**Brief**: Count the lines in the data below that include the word "text", then state the total and nothing besides.

**Data in this exercise**:
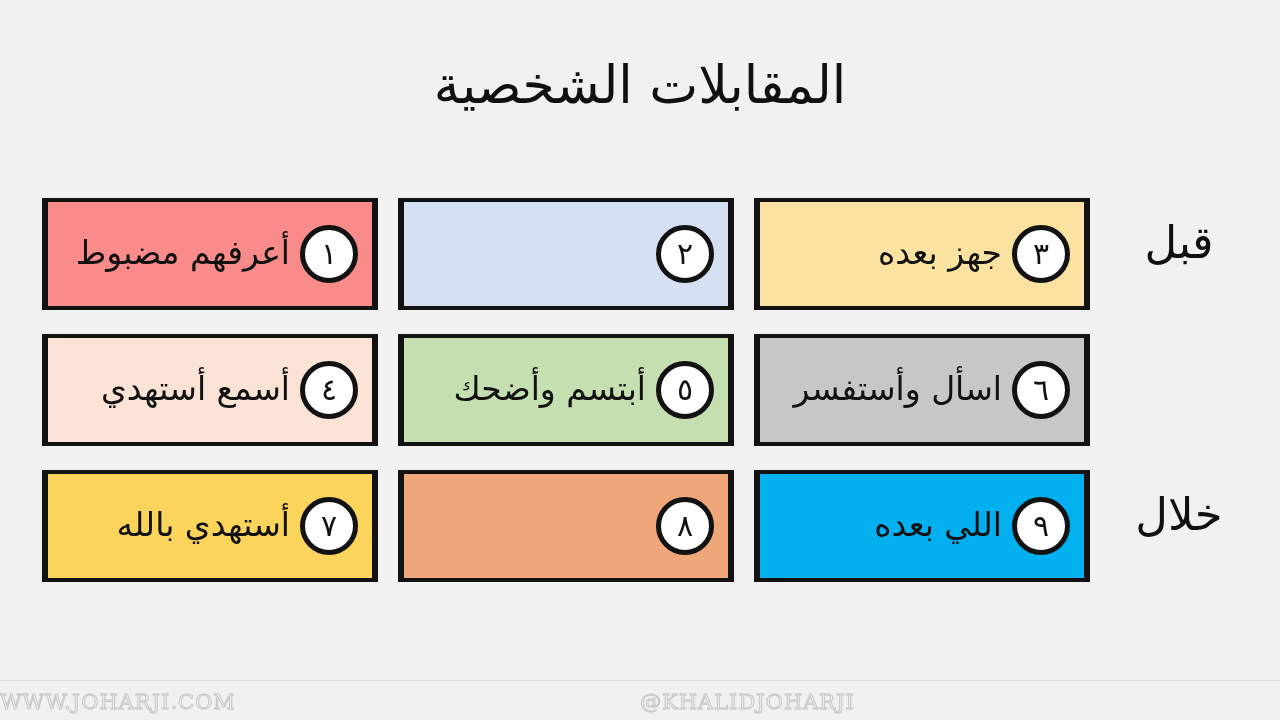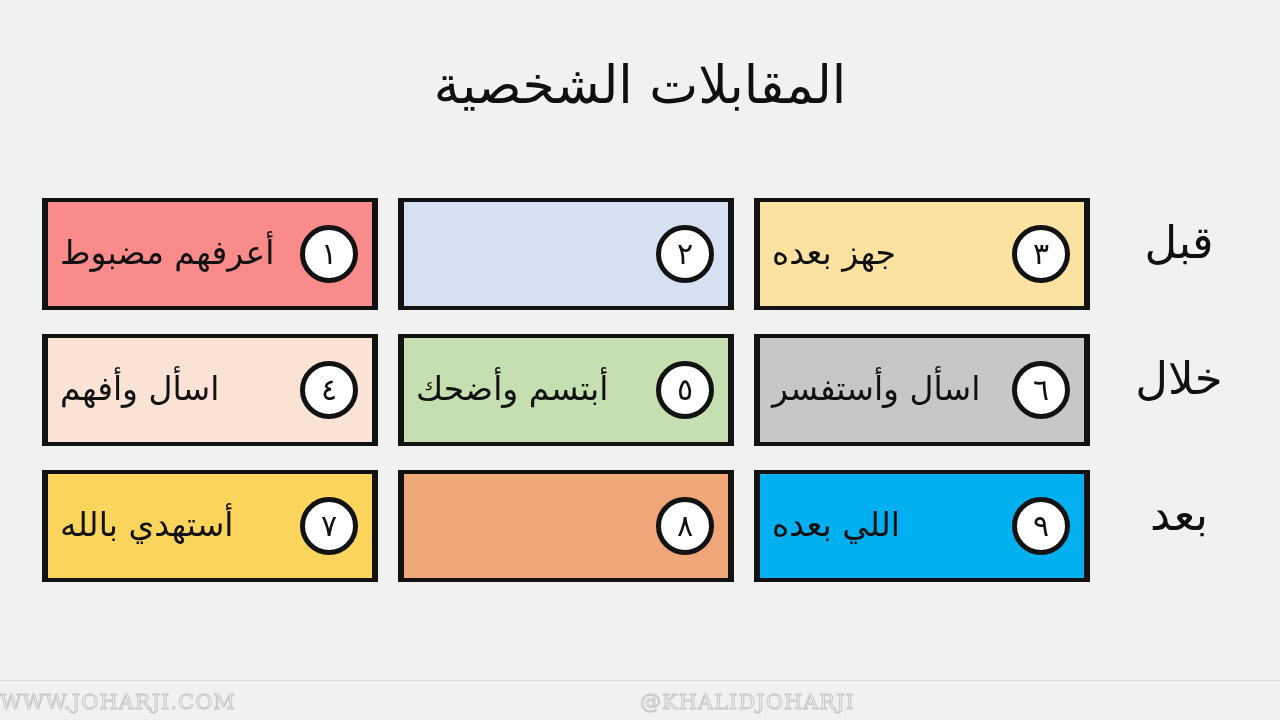--- a/index.html
+++ b/index.html
@@ -95,7 +95,7 @@
 
   .card-text {
     flex: 1 1 auto;
-    text-align: left;
+    text-align: right;
     font-size: 33px;
     color: #111111;
     line-height: 1.1;

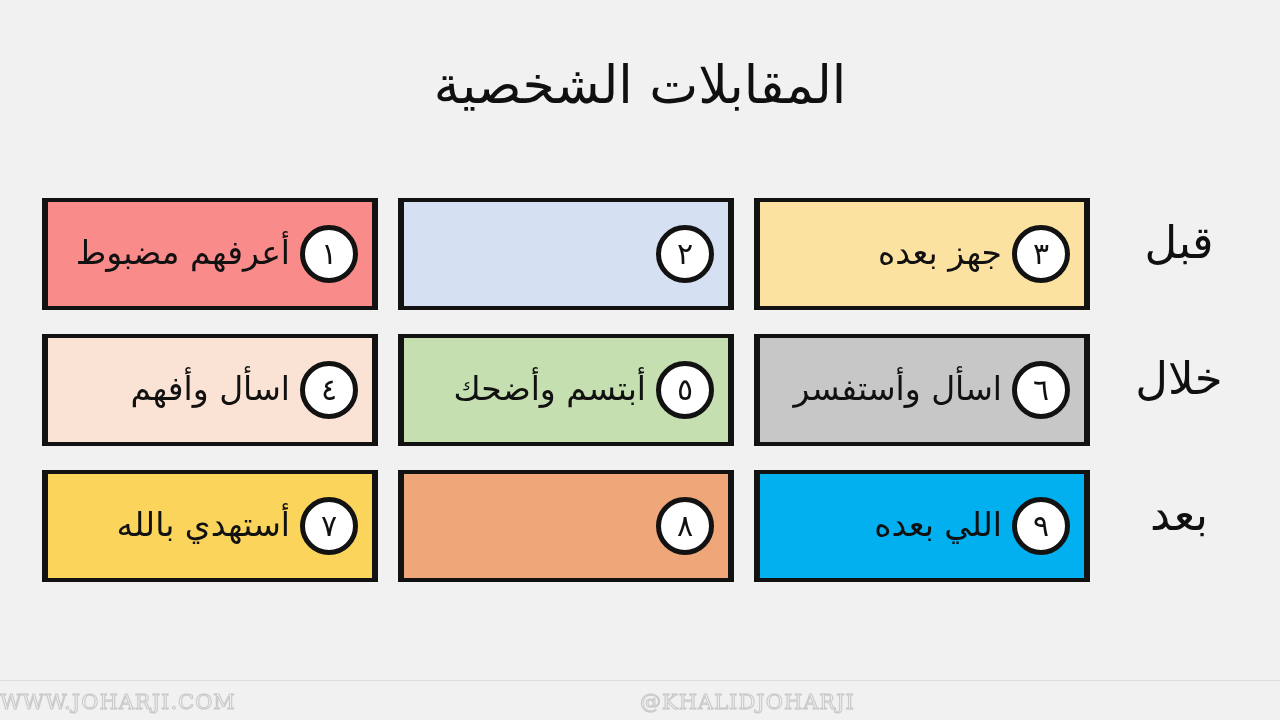--- a/index.html
+++ b/index.html
@@ -185,7 +185,7 @@
     <div class="row">
       <div class="card" style="background-color: rgb(250, 227, 212);">
         <div class="badge">٤</div>
-        <div class="card-text">اسأل وأفهم</div>
+        <div class="card-text">أسمع أستهدي</div>
       </div>
       <div class="card" style="background-color: rgb(197, 223, 176);">
         <div class="badge">٥</div>

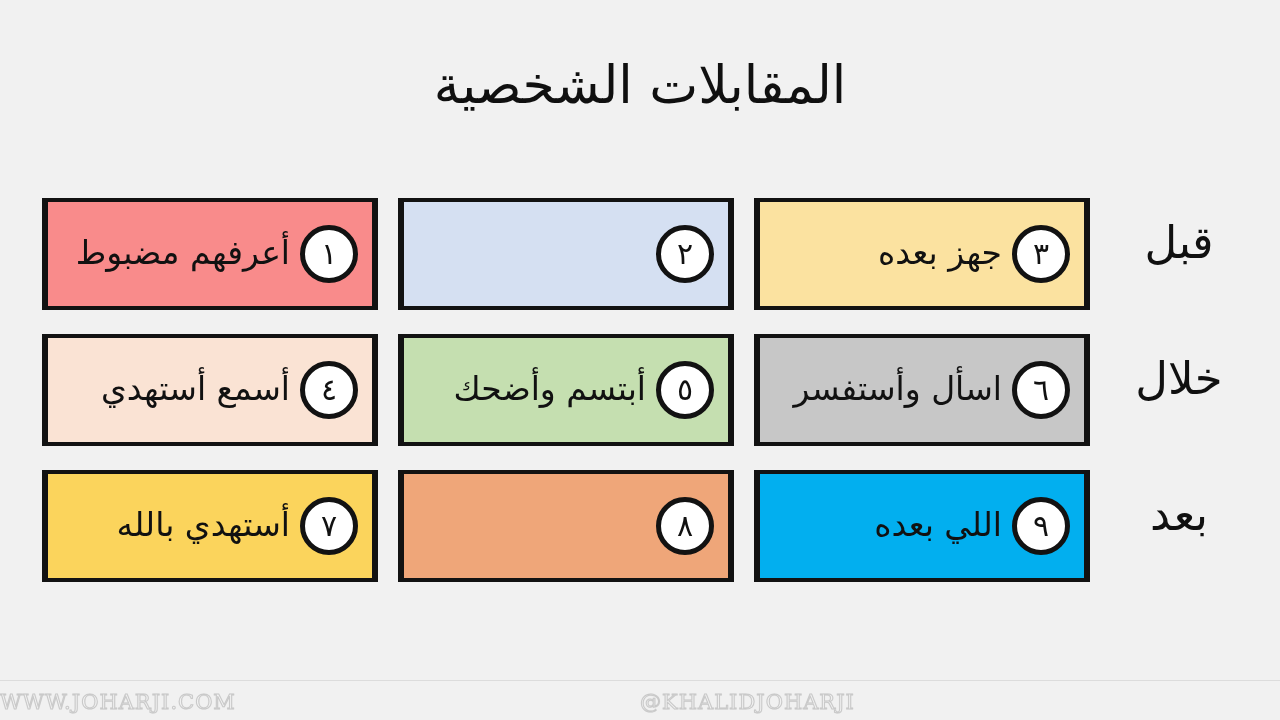--- a/index.html
+++ b/index.html
@@ -216,7 +216,6 @@
   <div id="row-labels">
     <div class="row-label">قبل</div>
     <div class="row-label">خلال</div>
-    <div class="row-label">بعد</div>
   </div>
 
   <div id="footer-divider"></div>

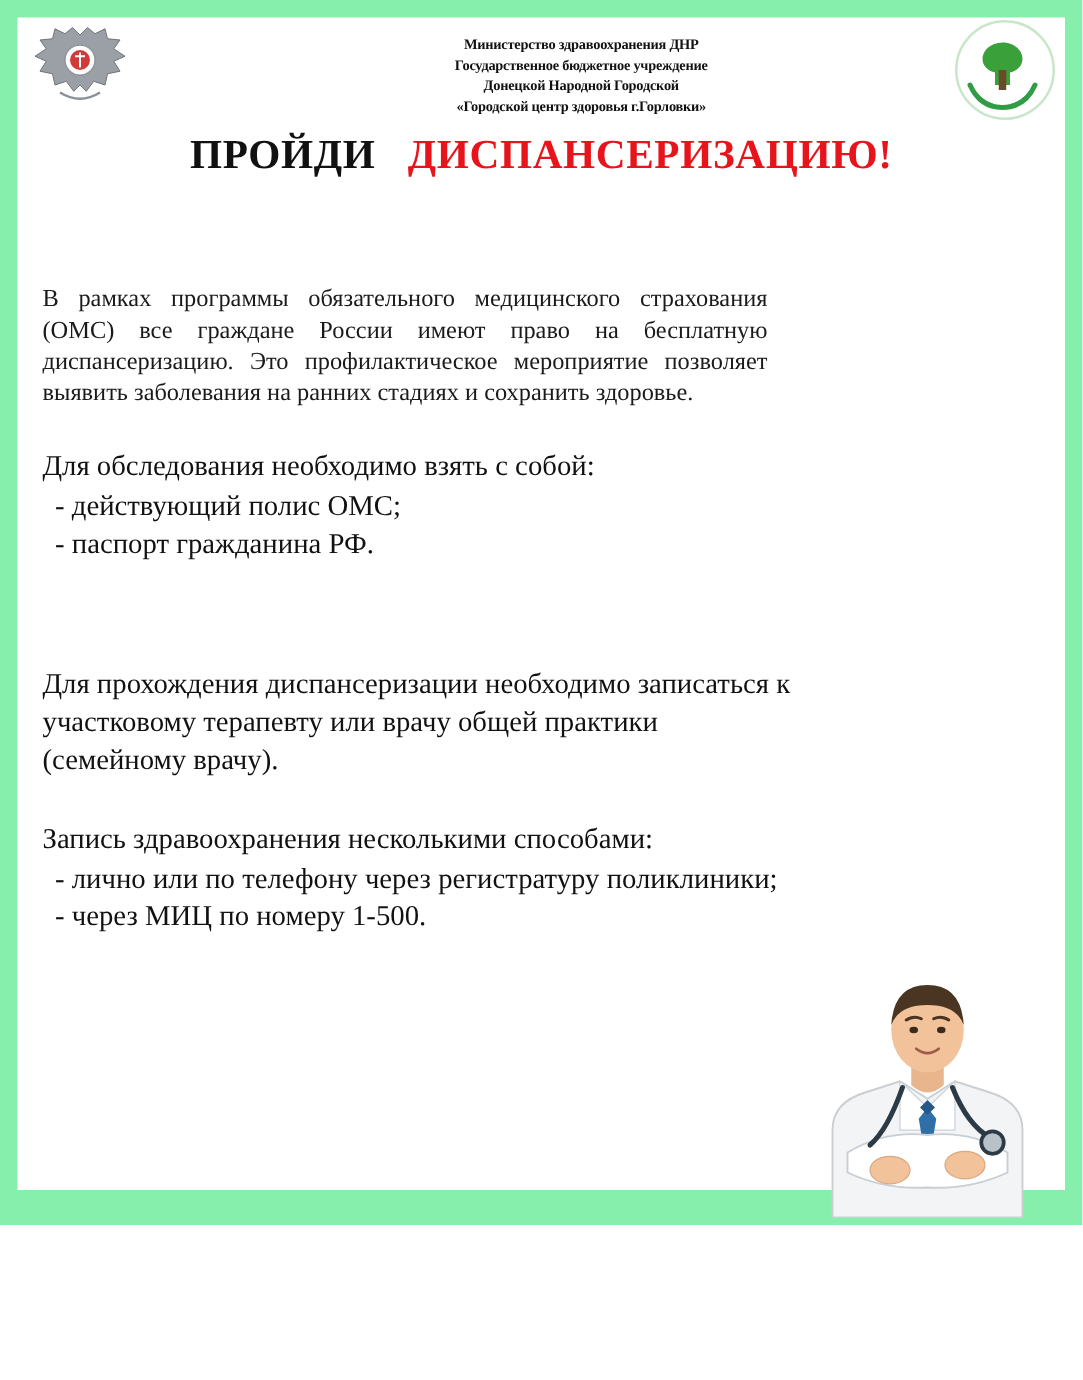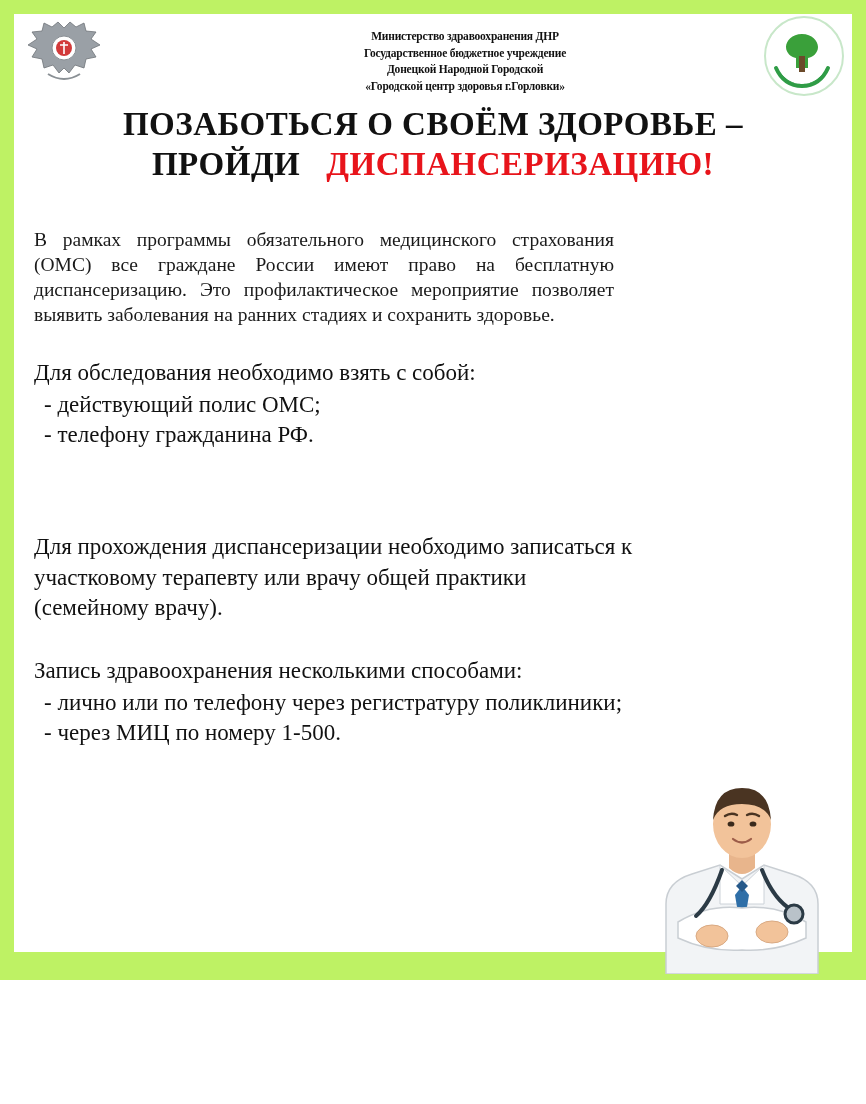--- a/index.html
+++ b/index.html
@@ -18,7 +18,7 @@
     position: relative;
     width: 866px;
     height: 980px;
-    background: #bef264;
+    background: #86efac;
     box-sizing: border-box;
   }
   .sheet-wide {

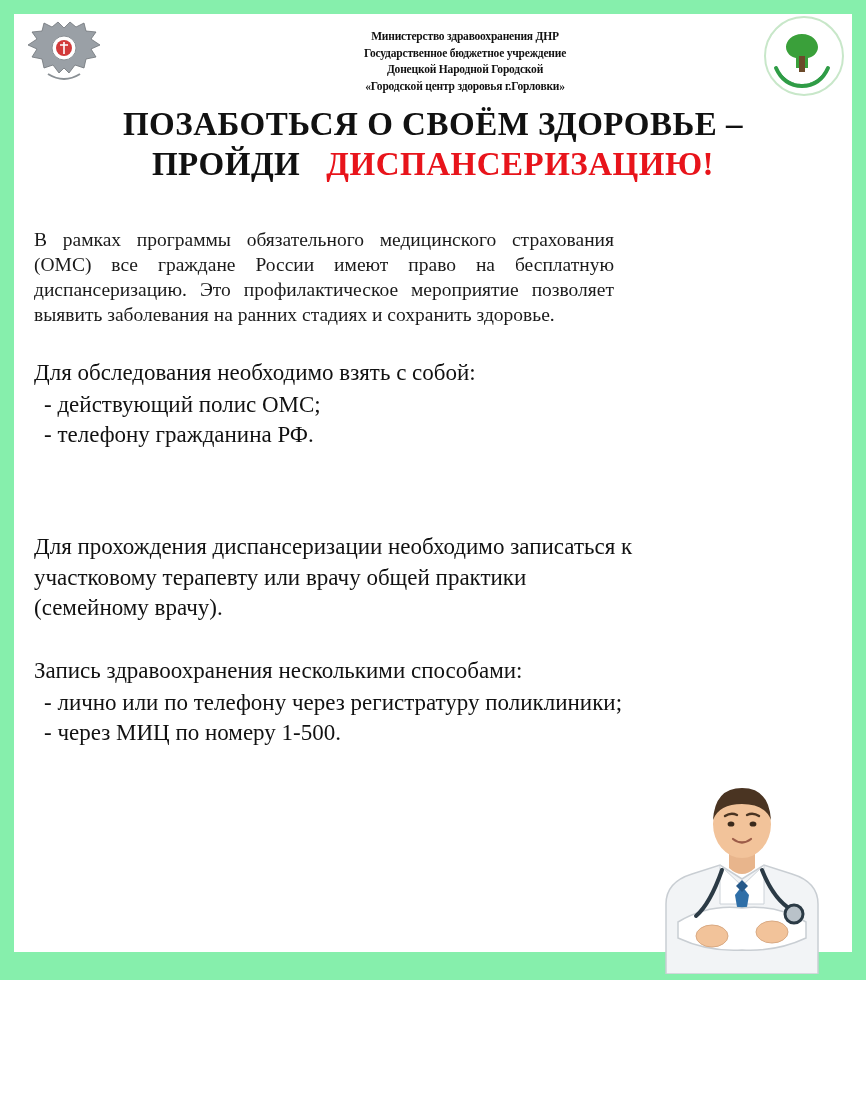--- a/index.html
+++ b/index.html
@@ -199,7 +199,6 @@
   </div>
 
   <div class="title-wrap">
-    <div class="title-line">ПОЗАБОТЬСЯ О СВОЁМ ЗДОРОВЬЕ –</div>
     <div class="title-line">
       <span>ПРОЙДИ</span><span class="sp"></span><span class="red">ДИСПАНСЕРИЗАЦИЮ!</span>
     </div>

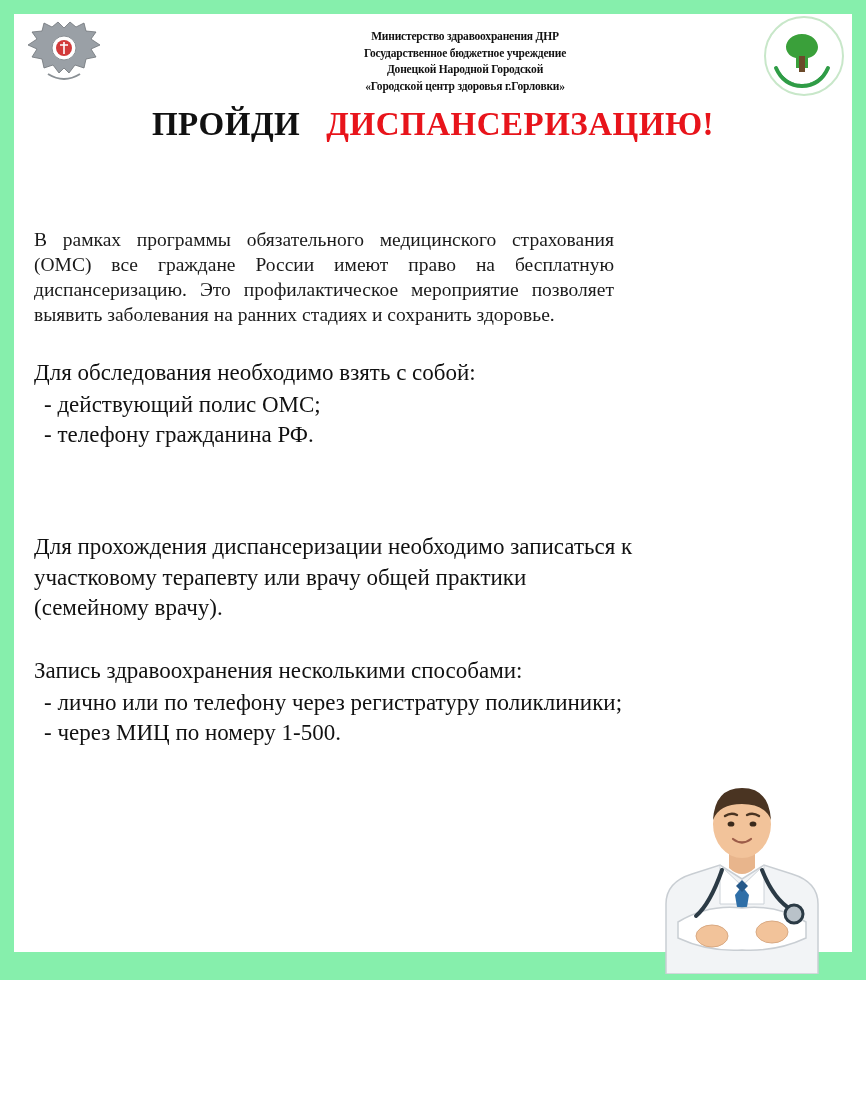--- a/index.html
+++ b/index.html
@@ -209,7 +209,7 @@
   <div class="block" id="block-docs">
     <div class="block-head">Для обследования необходимо взять с собой:</div>
     <div class="block-item">- действующий полис ОМС;</div>
-    <div class="block-item">- телефону гражданина РФ.</div>
+    <div class="block-item">- паспорт гражданина РФ.</div>
   </div>
 
   <div class="block" id="block-signup">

**Output of the exercise**: 5